In Fig. 10.6, we present the deformed meshes at time t = 109. 3 days for the ALE approach with biharmonic mesh deformation and the fully Eulerian approach. In the case of the biharmonic ALE approach, this was the last mesh before the calculation broke down.

Fig. 10.6

Top: Biharmonic deformation close to breakdown at t = 109. 3 days and zoom-in (right). Bottom: Corresponding results using the Fully Eulerian approach on fixed meshes

Next, we study the convergence with respect to the spatial grid size h > 0 for both the fully Eulerian and the ALE technique. The results are shown in Table 10.1. For the fully Eulerian approach, we use Q ¹ − Q ¹ equal-order elements and meshes with 256, 1024 and 4096 patch elements. For the ALE approach we use Q ² − P ^1,dc elements as introduced in Sect. 4.3.1. We choose slightly coarser meshes for a fair comparison.

Table 10.1 Convergence of functional values at t = 50 days on three different grids for the fully Eulerian and the ALE approach

We evaluate the functionals at t = 50 days. The functional values for the ALE and the fully Eulerian approach converge roughly against the same values. Small differences are due to time discretization (the time step has been chosen as 0. 1 days). Further, the implementation of the Fully Eulerian model is only semi-implicit, as the domain layout during the time step t _n → t _n+1 is fixed to \(\mathcal{F}^{n}\) and \(\mathcal{S}^{n}\).

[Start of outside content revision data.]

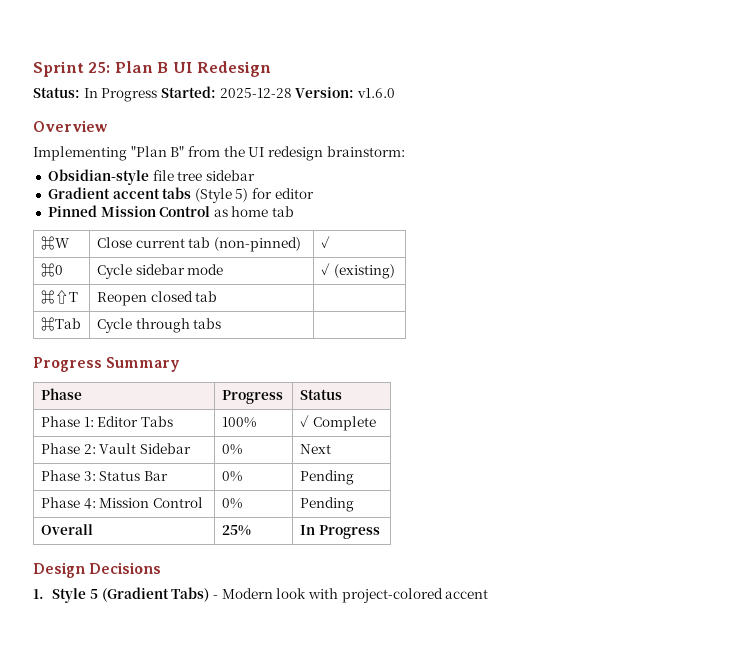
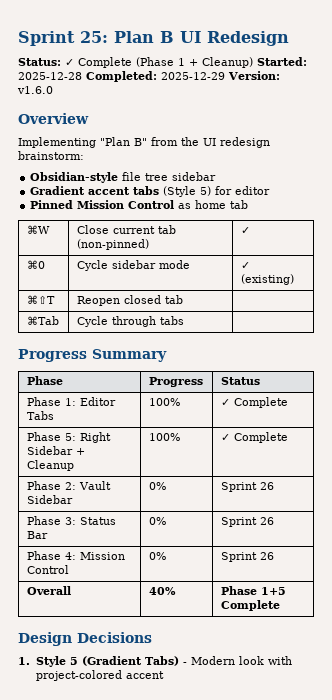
- Status: In Progress Started: 2025-12-28 Version: v1.6.0
+ Status: ✓ Complete (Phase 1 + Cleanup) Started: 2025-12-28 Completed: 2025-12-29 Version: v1.6.0
+ Phase 5: Right Sidebar + Cleanup | 100% | ✓ Complete
- Phase 2: Vault Sidebar | 0% | Next
+ Phase 2: Vault Sidebar | 0% | Sprint 26
- Phase 3: Status Bar | 0% | Pending
+ Phase 3: Status Bar | 0% | Sprint 26
- Phase 4: Mission Control | 0% | Pending
+ Phase 4: Mission Control | 0% | Sprint 26
- Overall | 25% | In Progress
+ Overall | 40% | Phase 1+5 Complete

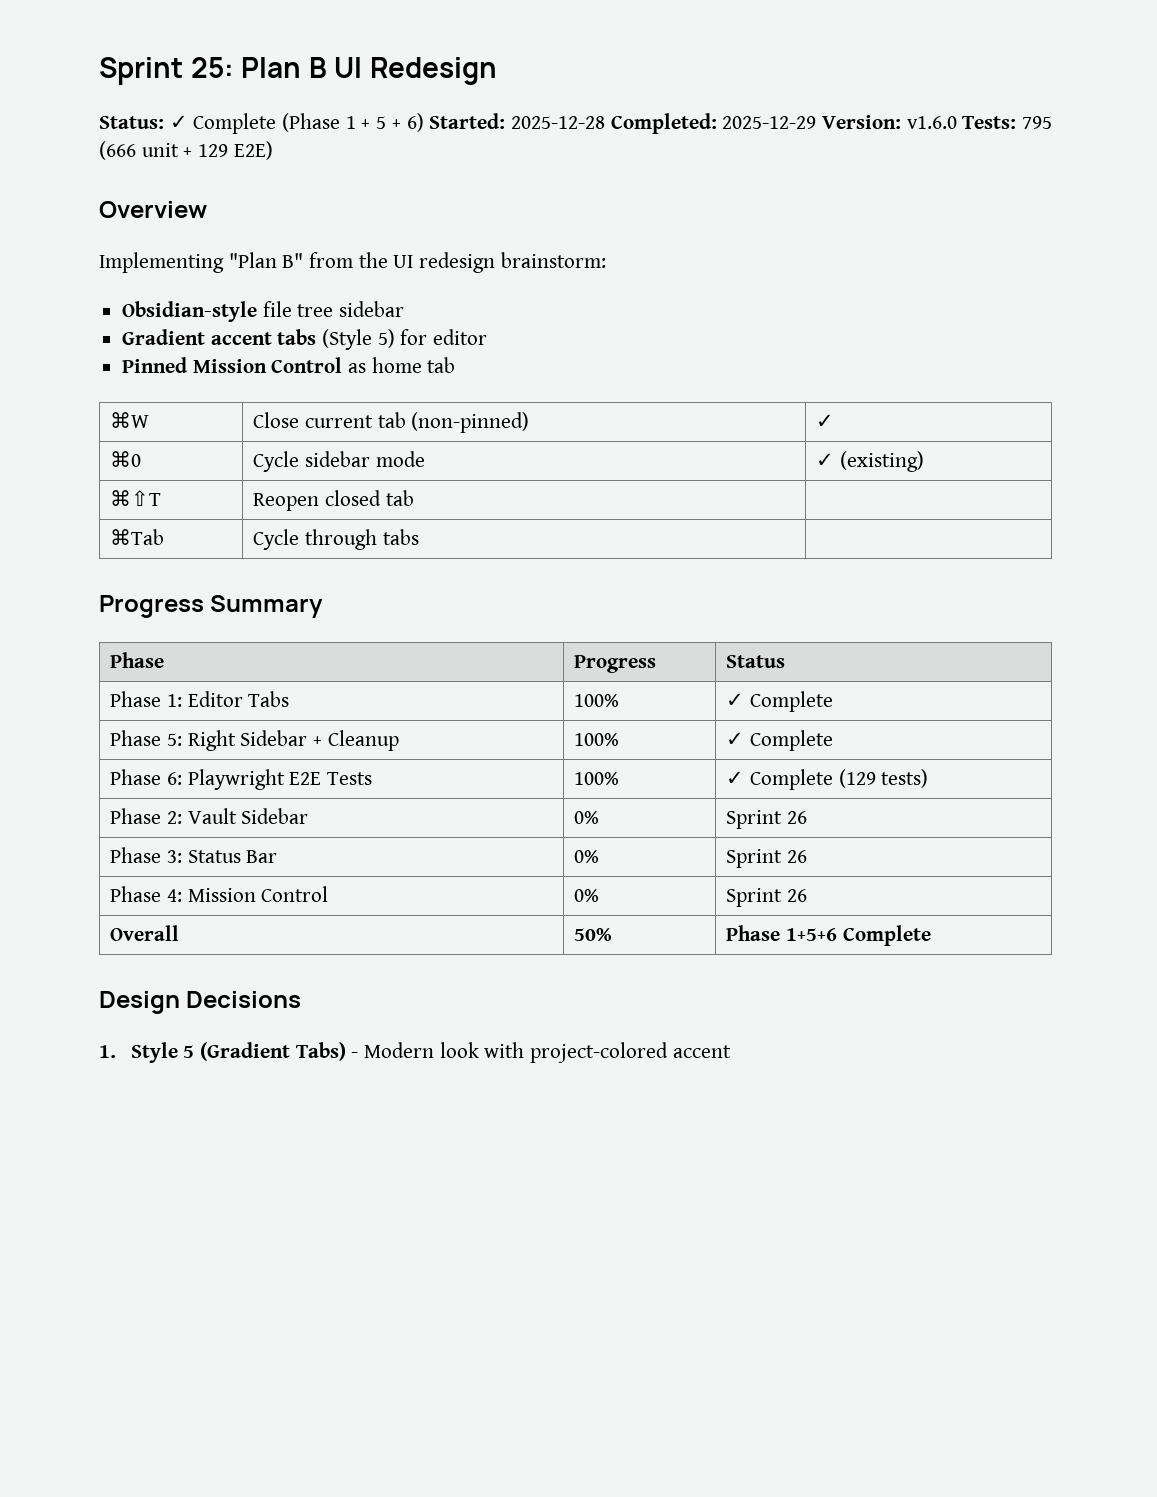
- Status: ✓ Complete (Phase 1 + Cleanup) Started: 2025-12-28 Completed: 2025-12-29 Version: v1.6.0
+ Status: ✓ Complete (Phase 1 + 5 + 6) Started: 2025-12-28 Completed: 2025-12-29 Version: v1.6.0 Tests: 795 (666 unit + 129 E2E)
+ Phase 6: Playwright E2E Tests | 100% | ✓ Complete (129 tests)
- Overall | 40% | Phase 1+5 Complete
+ Overall | 50% | Phase 1+5+6 Complete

Furthermore, we estimated the convergence order for all functionals, see Table 10.1. Besides the wall stress, all estimated convergence orders lie between linear and quadratic convergence order and the ALE and the fully Eulerian approach converge similarly. The ALE approach, however, seems to yield better values already on very coarse grids. Furthermore, the ALE approach shows faster convergence in the wall stress functional. The reason for this better performance is the use of inf-sup stable Q ² elements in the case of ALE, which is not yet possible with the parametric interface approximation scheme described in Sect. 4.5, where stabilized Q ¹ − Q ¹ elements are utilized.

An interesting aspect from a modeling point of view is the question if the channel closes completely or if there will remain a small layer of fluid between the vessel walls. As discussed before, a complete closure of the channel is not possible as long as the inflow rate ɛ _ω is positive.

To study closure, we decrease the minimal inflow velocity ɛ _ω from 0.1 to 0 and the velocity inflow by a factor of 10 to

$$\displaystyle{ \mathbf{v}_{1}^{\text{in}} = 0.15 \cdot (5\omega (t))(1 - y^{2})\,\text{cm}/\text{s}. }$$

(10.28)

This means that the flow through the narrow part of the channel will decrease considerably when the channel is almost closed. This has two important effects: First, the fluid forces acting against the growth of the solid are much smaller. Secondly, the wall stress becomes smaller which has a strengthening impact on the solid growth in our model. Altogether, this has the effect that in our simulation the channel closes completely at time t = 55. 8 days. Of course full closure is only possible by using the Fully Eulerian formulation.

In Fig. 10.7, we show plots of the channel width and the vorticity over time. In contrast to the larger inflow velocity studied above, the fluid forces (e.g. the vorticity) decrease after t ≈ 40 days which makes the closure of the channel possible. In Fig. 10.8, we show the last mesh obtained with the fully Eulerian approach (t = 55. 8 days) where the channel is completely closed. The ALE calculation (with biharmonic extension) broke down at time t = 40. 6 days.

Fig. 10.7

Channel width and vorticity for a long-scale simulation with reduced inflow velocity. The inflow velocity goes to zero when the channel closes. This makes the complete closure of the channel possible

Fig. 10.8

Second test case. Fully Eulerian deformation at complete closure t = 55. 8 days

These simplified simulations consider an averaged inflow velocity only. The main mechanical forcing however is due to the pulsating blood flow. In [158] a two-scale approach has been suggested, where effective parameters for the wall stress are computed from isolated short-scale simulations that resolve the pulsation. It is shown that substantial variations in plaque growth up to 20% exist.